-- Opening Marker --
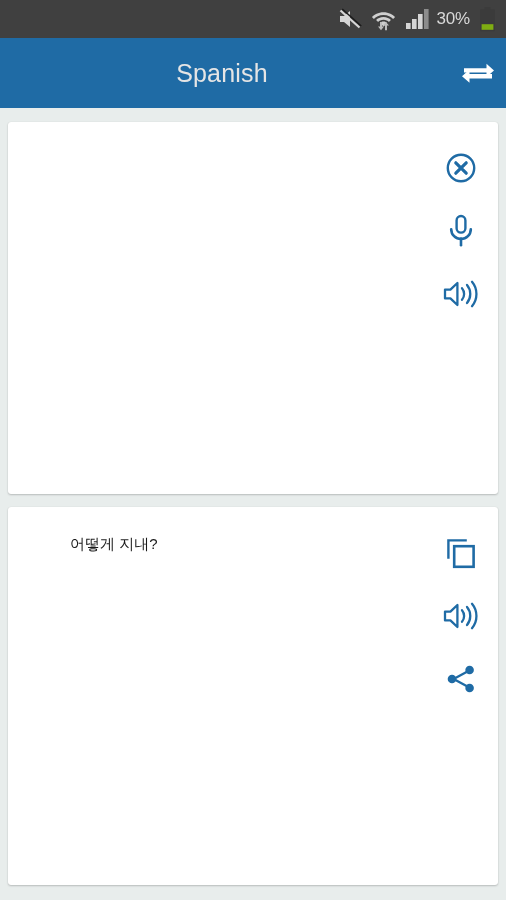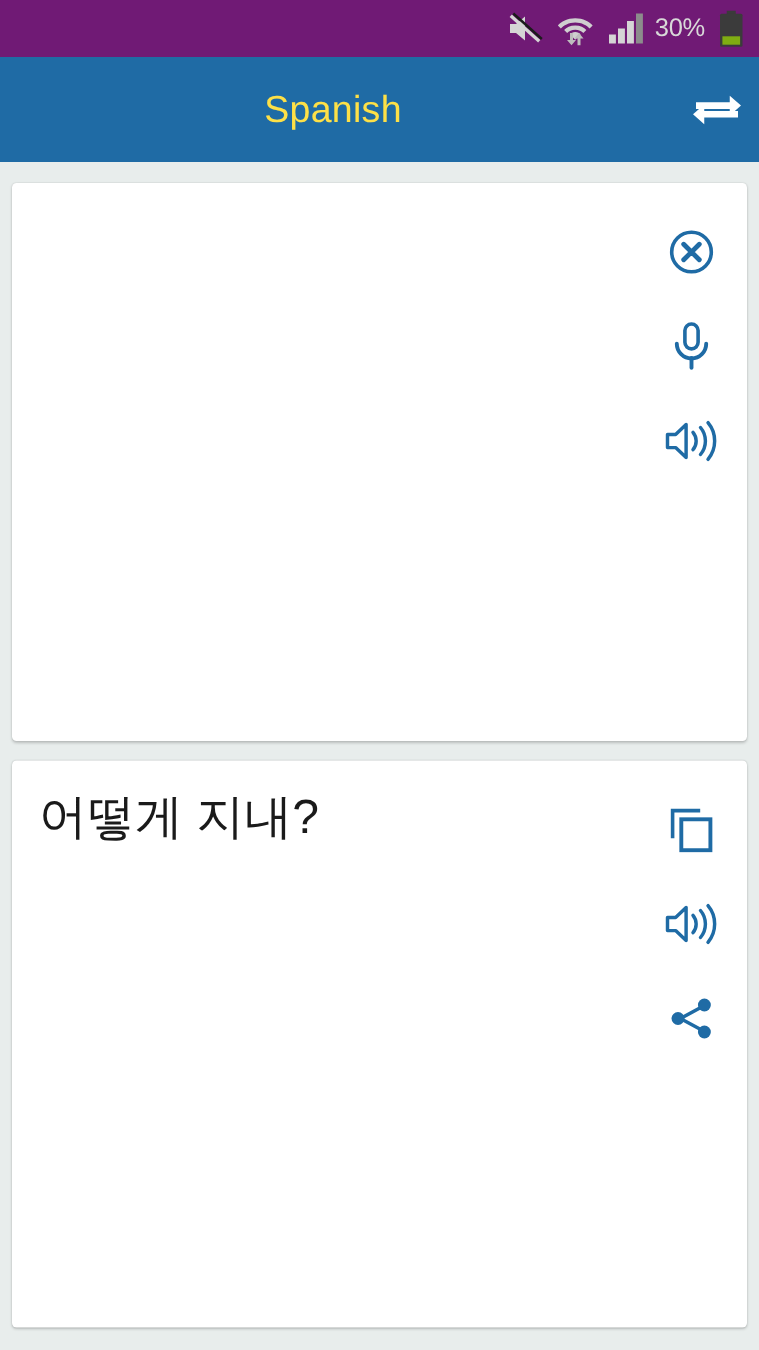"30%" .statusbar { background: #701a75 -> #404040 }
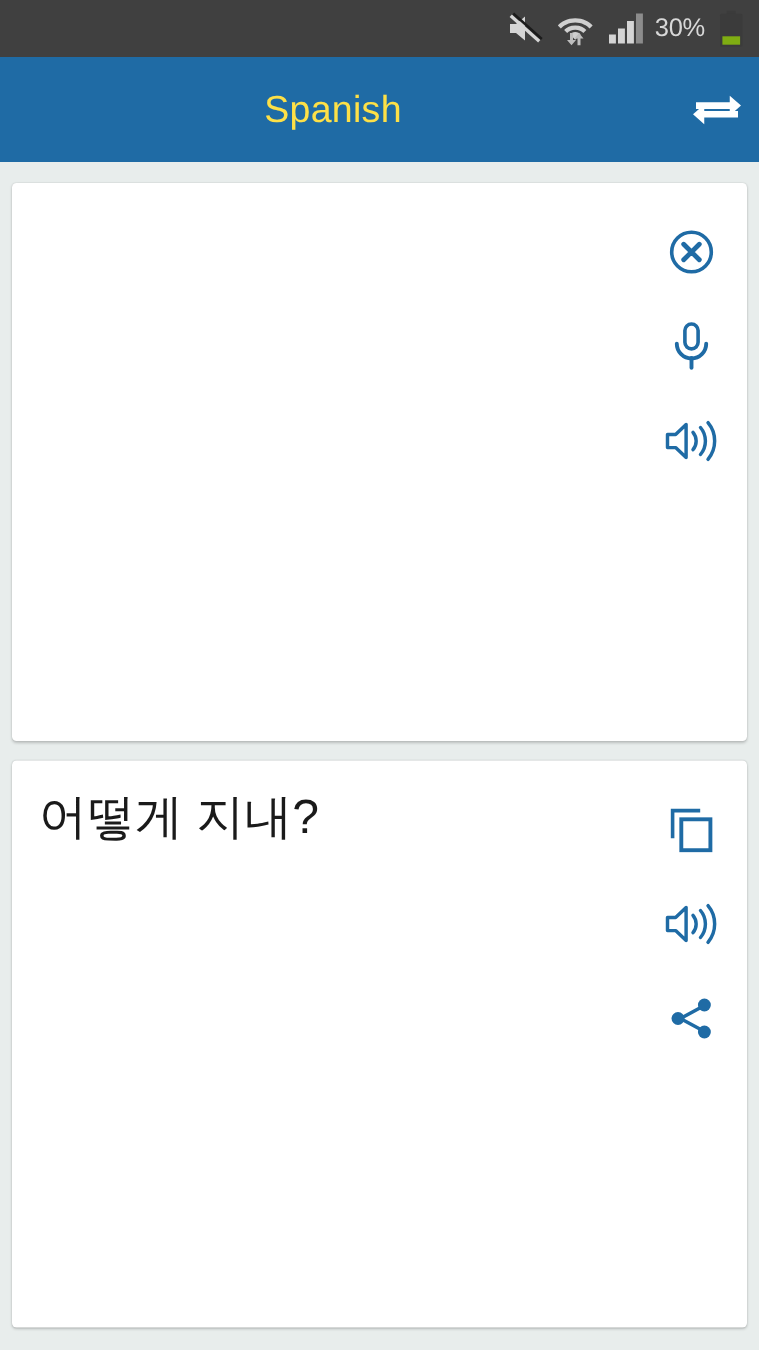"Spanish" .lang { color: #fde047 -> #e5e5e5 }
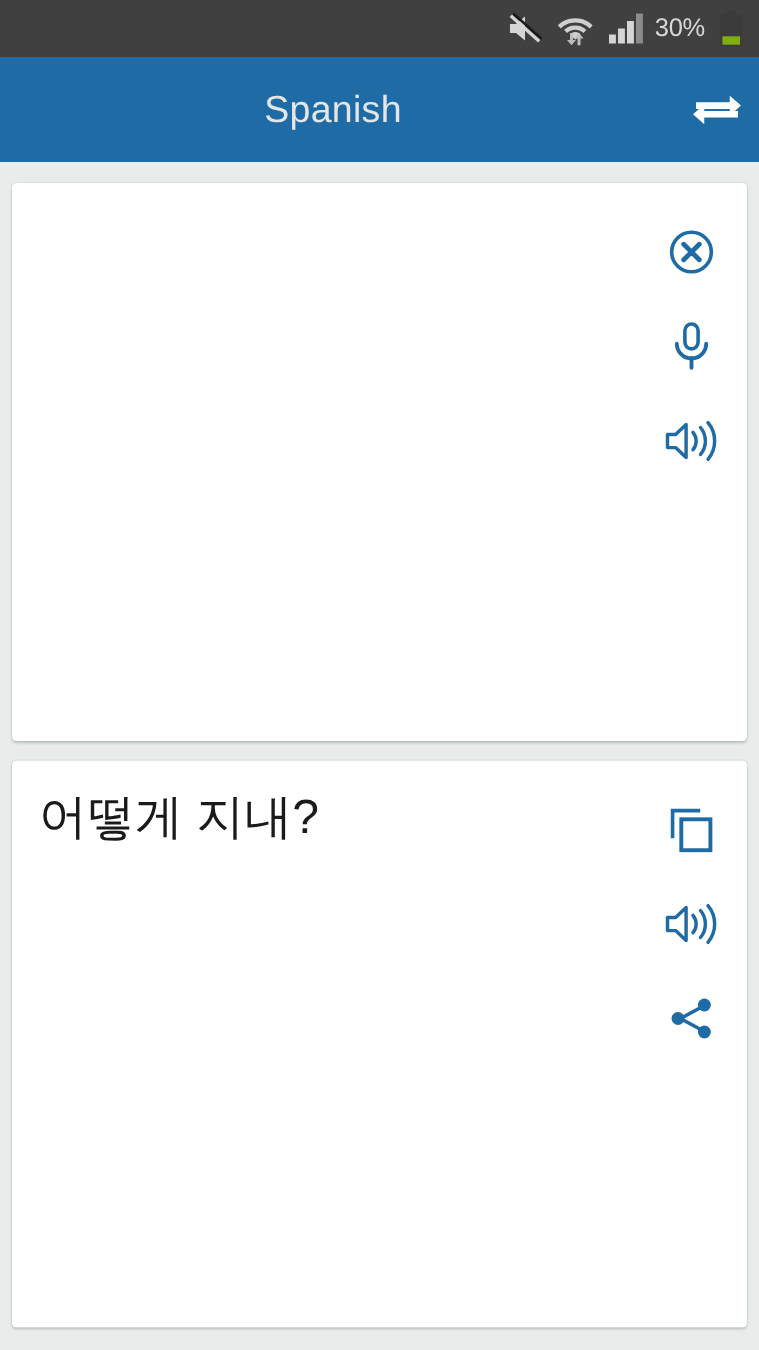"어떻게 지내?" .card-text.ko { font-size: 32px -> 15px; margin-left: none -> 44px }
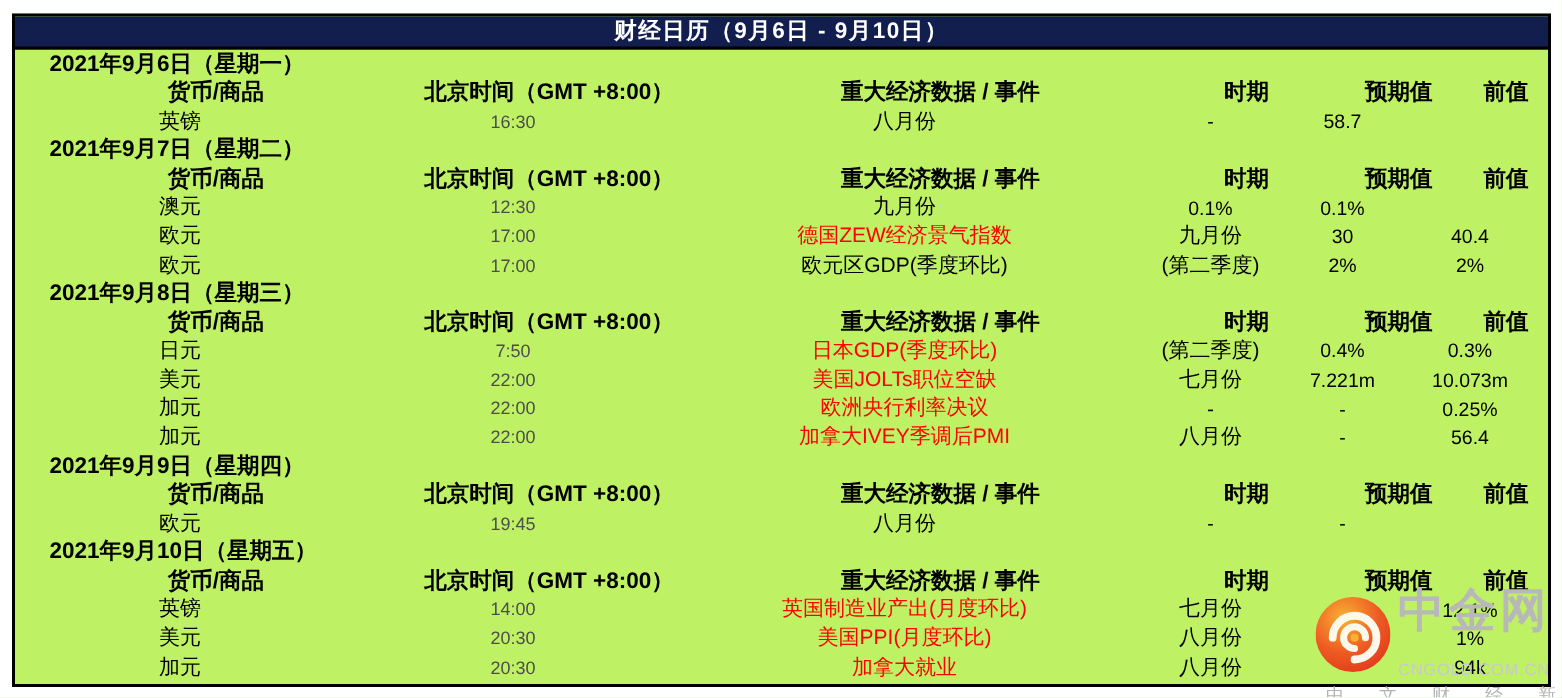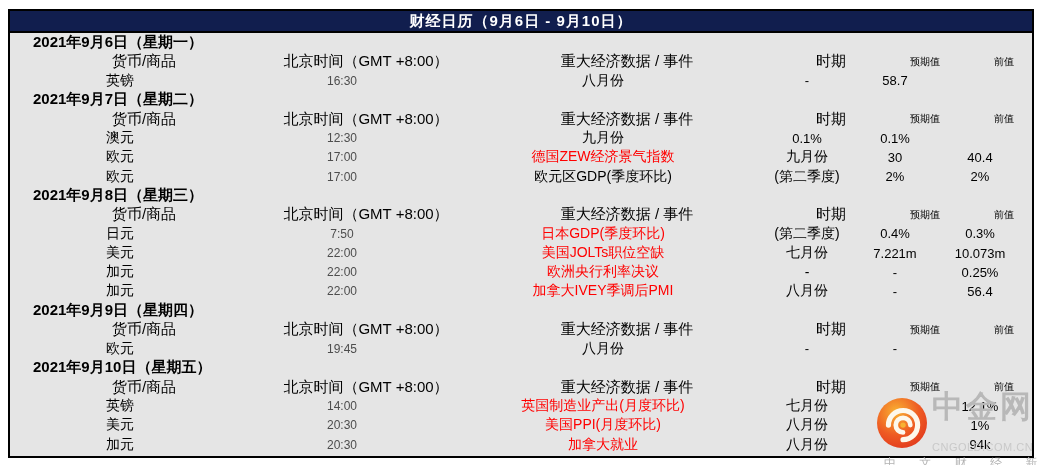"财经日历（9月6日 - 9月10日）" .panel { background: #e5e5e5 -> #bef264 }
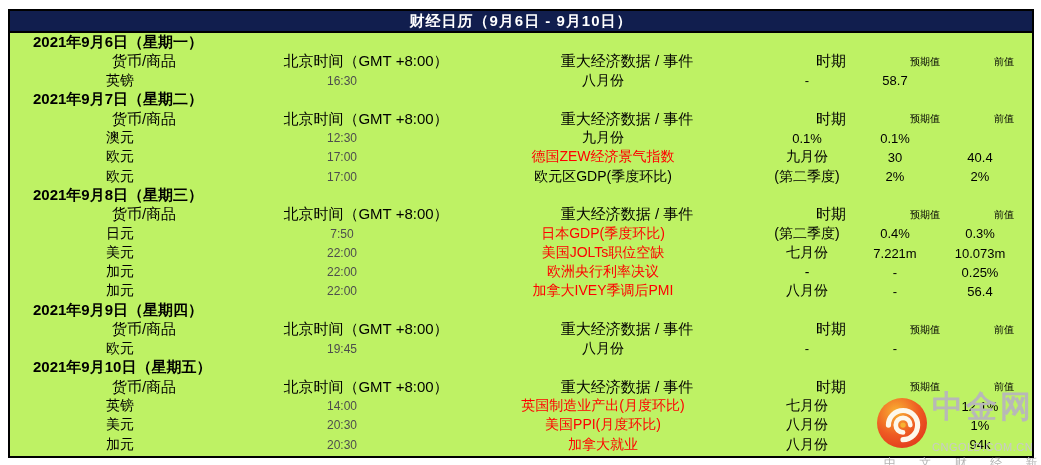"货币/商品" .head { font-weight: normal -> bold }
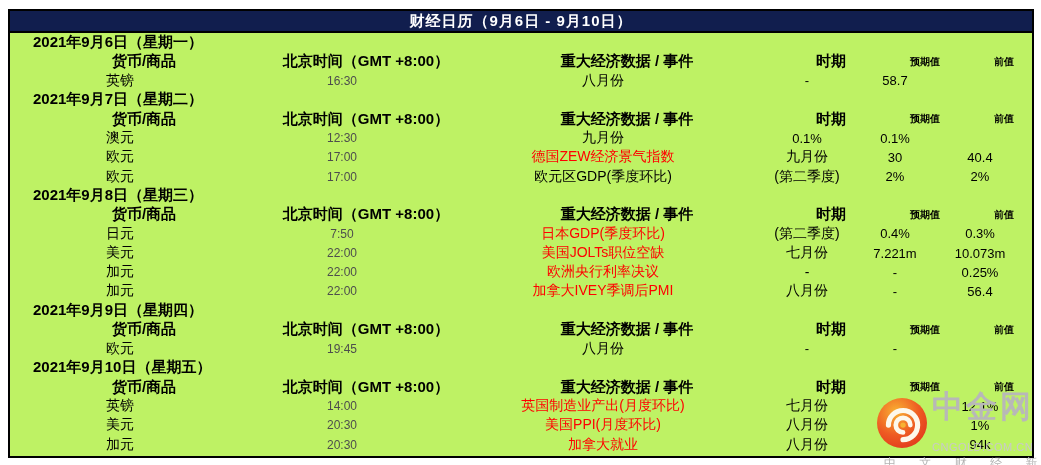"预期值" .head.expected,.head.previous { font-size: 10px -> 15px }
-- Closing Marker --
- PROBLEM TO WORK ON
Type the entries again verbatim. Any pictures should be skipped.

- REPLY
"30%" .statusbar { background: #701a75 -> #404040 }
"Spanish" .lang { color: #fde047 -> #e5e5e5 }
"어떻게 지내?" .card-text.ko { font-size: 32px -> 15px; margin-left: none -> 44px }
"财经日历（9月6日 - 9月10日）" .panel { background: #e5e5e5 -> #bef264 }
"货币/商品" .head { font-weight: normal -> bold }
"预期值" .head.expected,.head.previous { font-size: 10px -> 15px }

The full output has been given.